Much like in management, this research has gone beyond showing the existence of a particular institutional logic into situations of so-called institutional complexity where there are multiple coexisting and often conflicting institutional logics present in a given domain (See Greenwood et al. 2011). For example, social entrepreneurs must combine elements of business and social purpose. Dolbec and coauthors also consider how ongoing institutional complexity may foster market evolution. Work in this last line of argument is where the interest in institutional logics intersects with research in market shaping and market system dynamics.
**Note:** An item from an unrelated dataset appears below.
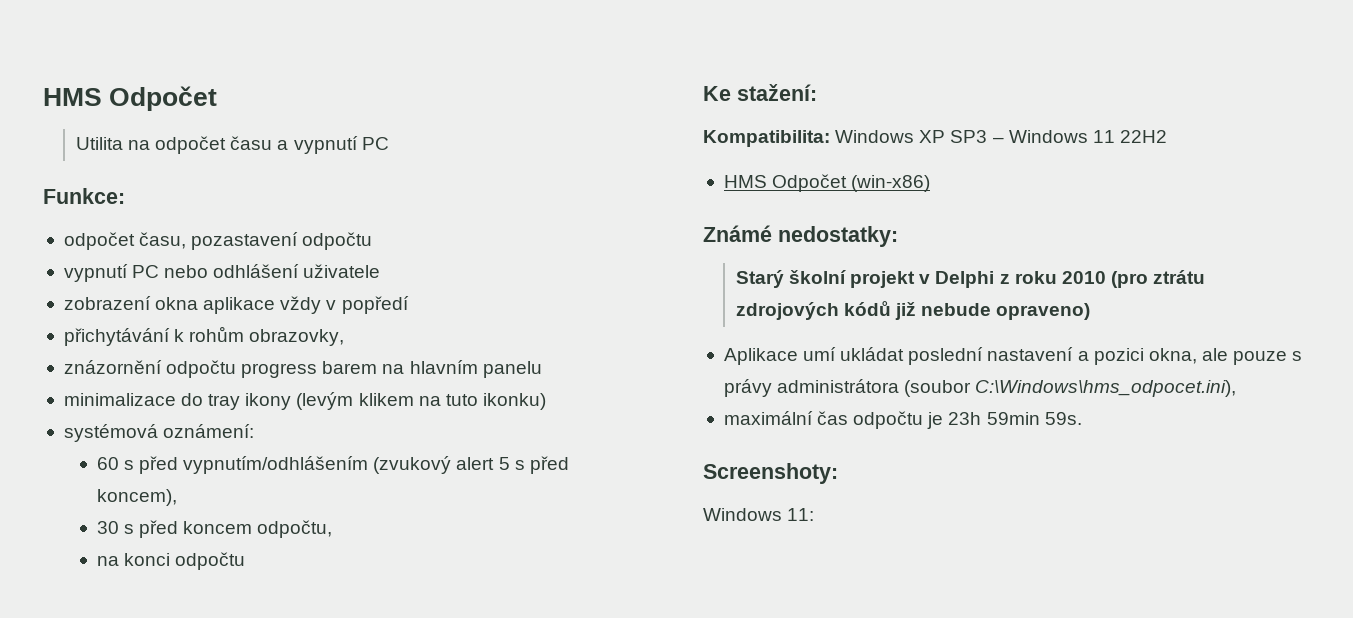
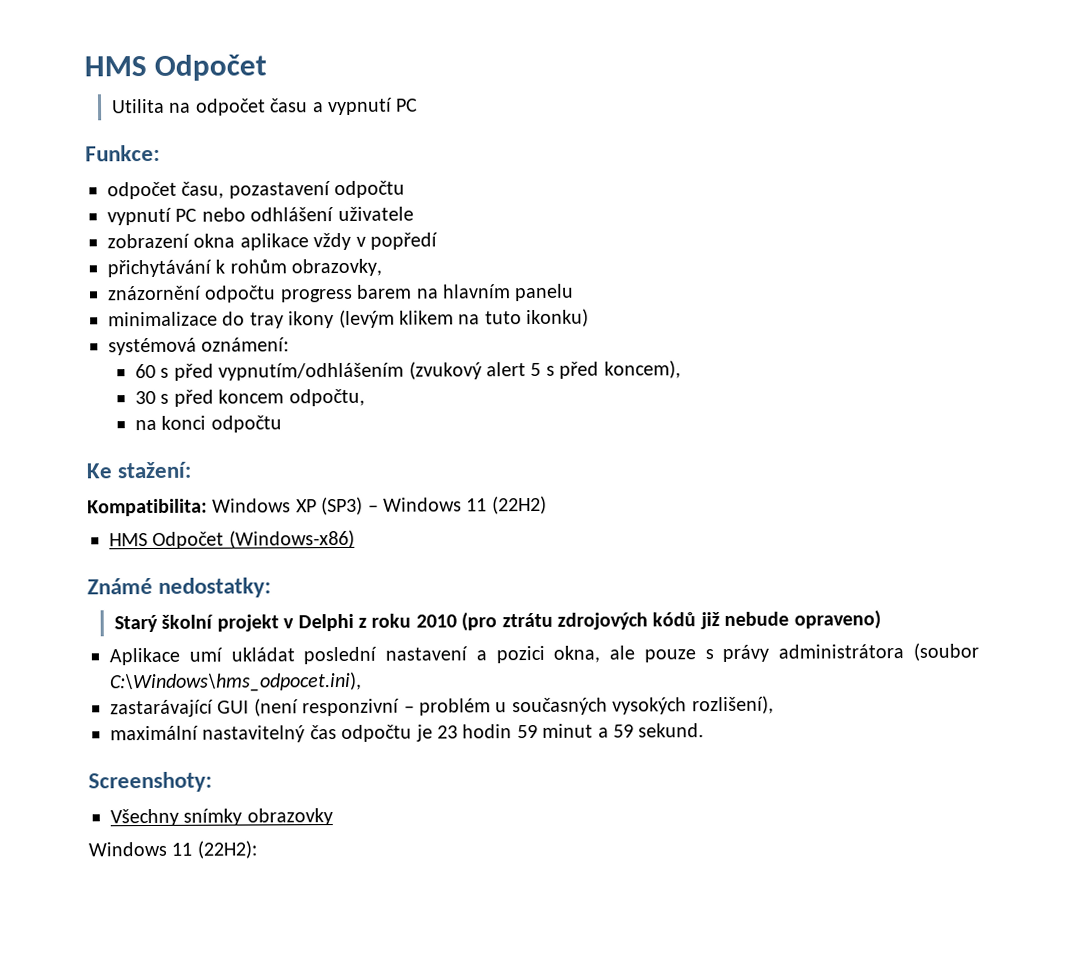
[950,130,988,143] SP3 -> [321,496,364,516] (SP3)
[1119,130,1167,143] [723,174,931,192] 22H2 // HMS Odpočet (win-x86) -> [491,495,547,515] [109,529,355,549] (22H2) // HMS Odpočet (Windows-x86)
(1237, 388) none -> [110,695,774,718] // zastarávající GUI (není responzivní – problém u současných vysokých rozlišení),
(813, 418) none -> [202,725,306,743] nastavitelný
[948,412,1082,425] [703,463,838,484] [703,508,815,521] 23h 59min 59s. // Screenshoty: // Windows 11: -> [437,723,705,739] [88,771,212,793] [110,808,333,827] [88,840,257,859] 23 hodin 59 minut a 59 sekund. // Screenshoty: // Všechny snímky obrazovky // Windows 11 (22H2):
More recent research has examined how firms and consumers might navigate conflicting institutional logics. For example, a study of Italian ketogenic dieters found they undertook "emotion work" to navigate the institutional complexity in this area, given that the ketogenic diet conflicted with the traditional Italian diet. Similarly, market intermediaries may use particular rhetorical strategies to navigate multiple institutional logics, as seen in the case of agencies seeking to recruit women to donate their eggs for donor-assisted IVF. Firms, similarly, must also navigate situations of institutional complexity in markets, as seen in the varying emphasis on fitness, spirituality and commercial logics by different schools and entrepreneurs in the yoga industry.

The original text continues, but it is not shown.